I felt dizzy and nauseous. But I kept moving and soon found myself in the alley behind the hotel. A girl in an apron stood there. I accosted her and begged her to give you the letter I’d prepared ahead of time.
And then I hopped in a hansom cab and shouted to be taken to the nearest railway station.
I have not wanted to leave London. Despite what I said about the smell of perfume on Mr. Underwood and the possibility he might have already absconded with someone else, deep in my heart I still believe him nearby, trying to resolve things in a manner that would allow us to have a wonderful future.
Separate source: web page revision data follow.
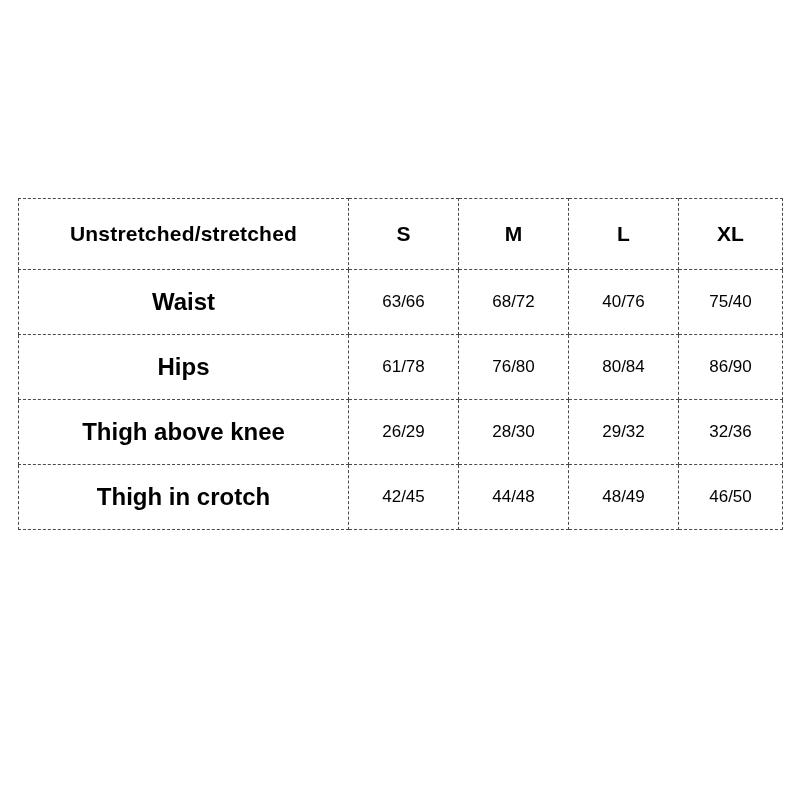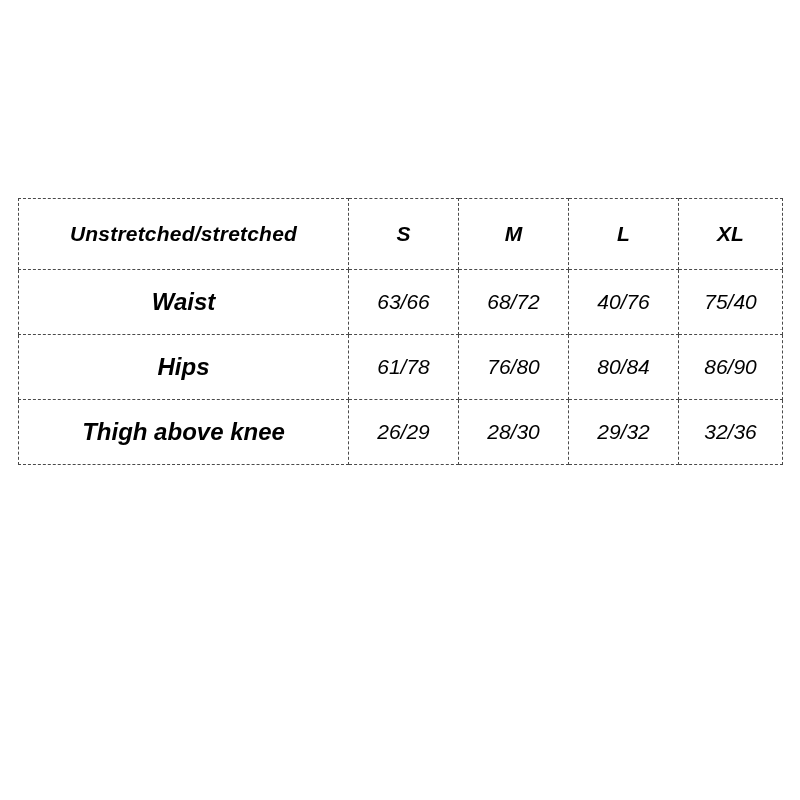--- a/index.html
+++ b/index.html
@@ -20,7 +20,6 @@
     left: 18px;
     top: 198px;
     width: 764px;
-    font-style: italic;
   }
   table.size-chart {
     border-collapse: collapse;

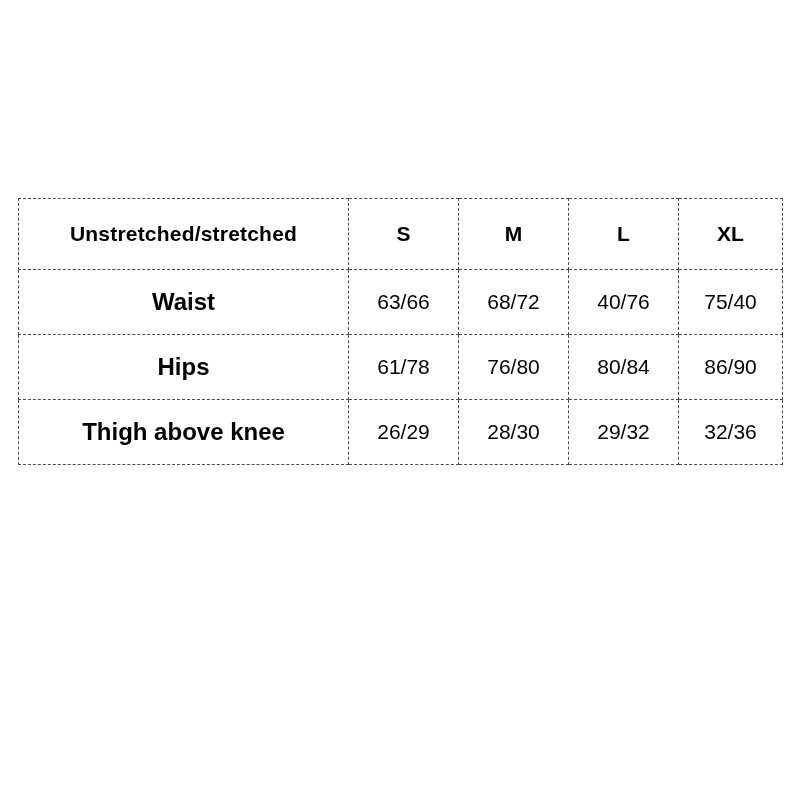--- a/index.html
+++ b/index.html
@@ -55,7 +55,7 @@
   }
   .cell-val {
     font-weight: normal;
-    font-size: 21px;
+    font-size: 17px;
   }
   
   tr.header-row td { height: 70px; }

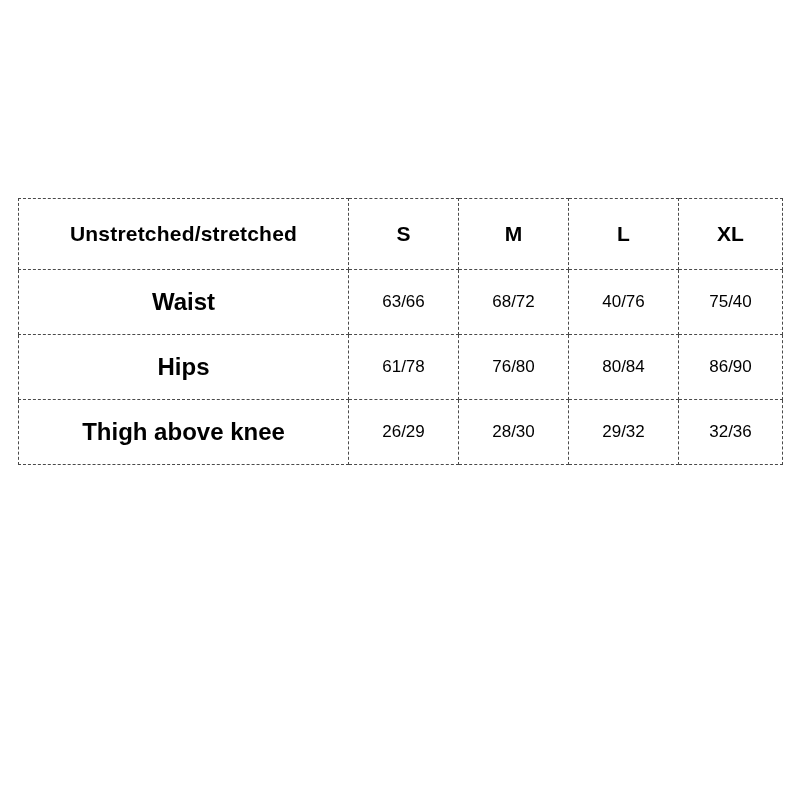--- a/index.html
+++ b/index.html
@@ -101,6 +101,13 @@
         <td class="cell-val">29/32</td>
         <td class="cell-val">32/36</td>
       </tr>
+      <tr>
+        <td class="row-label">Thigh in crotch</td>
+        <td class="cell-val">42/45</td>
+        <td class="cell-val">44/48</td>
+        <td class="cell-val">48/49</td>
+        <td class="cell-val">46/50</td>
+      </tr>
     </tbody>
   </table>
 </div>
But now I am on a train rumbling toward Dover.
Once I finish this letter, I will get off at the next station and post it. But after that, ought I find a railway inn and sleep on the matter? Or should I proceed to the end of the line and buy a passage overseas?
I seem to have the vague notion that with postal orders one can purchase small notices in the papers from anywhere in the world. Which means that no matter where I end up, I can still inform Mr. Underwood of my whereabouts, in the code he taught me, a code he’d devised himself. And he can then find me.
If, that is, he still wants to—and still can.
Again, my apologies for the inconvenience I might have caused you. I beg your forgiveness.
Yours,
Mrs. Overhill
P.S. I remembered to sign my alias, but upon rereading the letter I noticed at least two instances where I used Mr. Underwood’s actual name. But I am too weary now for corrections—and goodness, I might have erred similarly in a previous letter, too. If I am but a fly caught in an invisible net, my every movement watched, then let me not make any more futile attempts to be clever or oblique.